We consider large-scale sensor monitoring system, such as habitat or agriculture monitoring. In these systems, application requires that each LN reports its vicinity's information U times per hour. This prohibits an LN from sleeping for an arbitrary long time. Every LN must be active periodically. Since only CH reports results to the base station, the sampling frequency of LNs should be the same with the reporting frequency of the CH. Therefore, U is denoted as the sampling frequency of the cluster, and the sampling period is $T = 1 / U$ .

For an LN, each sampling period can be further divided into task slots.
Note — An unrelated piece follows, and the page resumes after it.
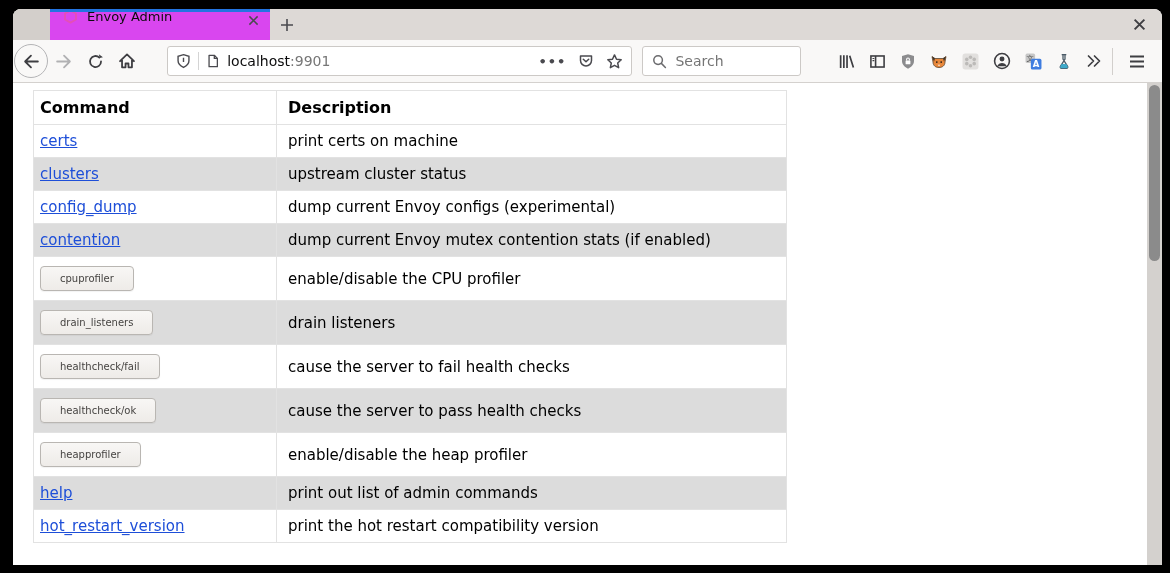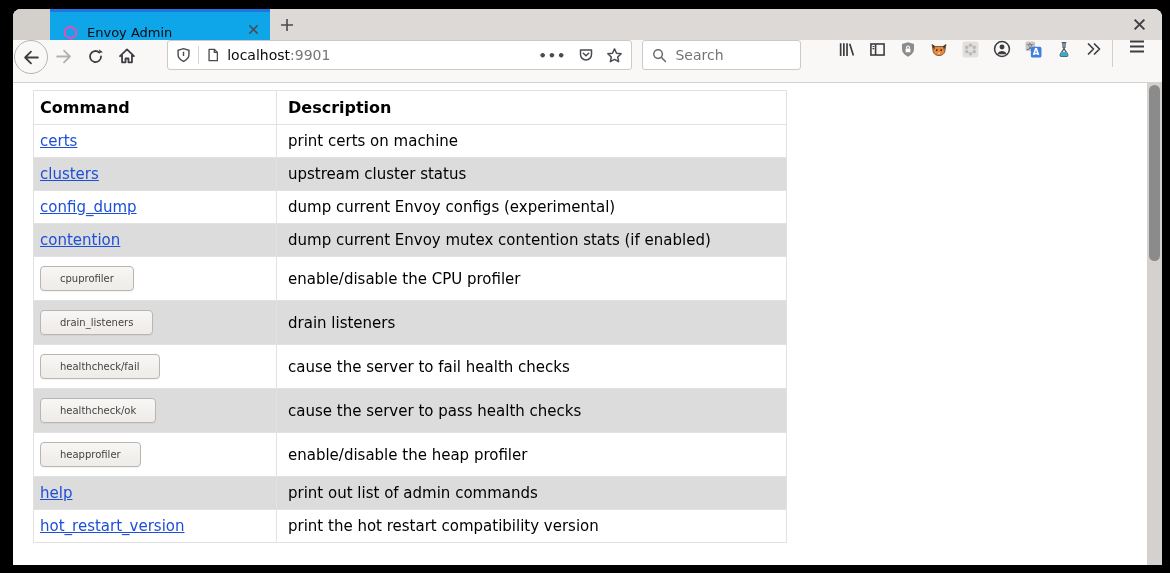"Envoy Admin" .tab { align-items: flex-end -> flex-start; background: #0ea5e9 -> #d946ef }
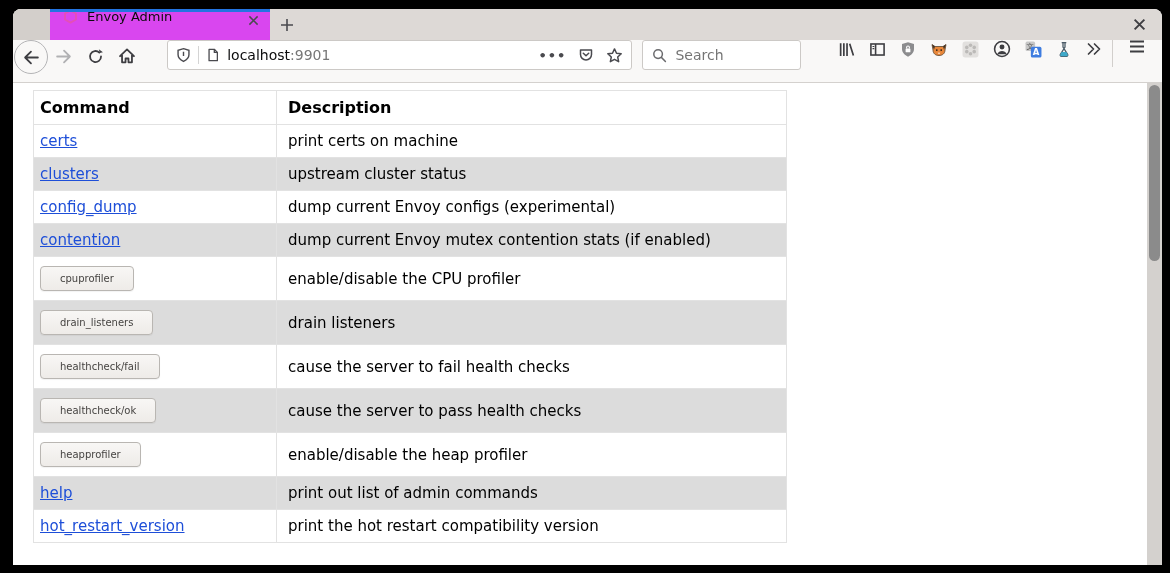"localhost:9901" .navbar { align-items: flex-start -> center }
In each task slot, the LN can choose to sleep, sense, process data, receive message, or transmit message. We omit sensing and data processing time. Therefore, in a task slot, the LN either sleeps, receives, nor transmits message. We suppose that each slot is equal in length and denote the slot length by $T_{m}$ . Each sample period is therefore divided into $M = T / T_{m}$ task slots. The joint scheduling problem becomes slot state assignment problem with joint consideration of the system performance. Formally, in a sample period, the ith LN has slots $𝕊^{i} = {S_{1}, S_{2}, \dots, S_{M}}$ , and the task of scheduling is to determine the state of each slot.

If a cluster has N LNs, each sampling period contains M task slots, each slot can be assigned v states, and the solution space of the joint scheduling problem will be $v^{M N}$ . We can see that it encounters a combination explosion problem with respect to v, M, and N. In addition, because an LN is commonly not aware of other LNs' status, the joint scheduling problem is challenging.

But a heuristic is that, for energy saving and in order to support multi-hop communication, the LNs in one cluster should sleep for most of the time and should have some overlaps in their active time slots to exchange message. In view of this, we propose a multi-hop joint scheduling (stair scheduling) algorithm. The details will be given in the next section.

3. Multihop Joint Scheduling

3.1. Overview of Stair Scheduling

The basic idea of stair scheduling is to schedule the LNs in one cluster to sleep and work cooperatively to conserve energy as well as to support multi-hop communication. The design of joint scheduling basically contains three schemes as follows. (1)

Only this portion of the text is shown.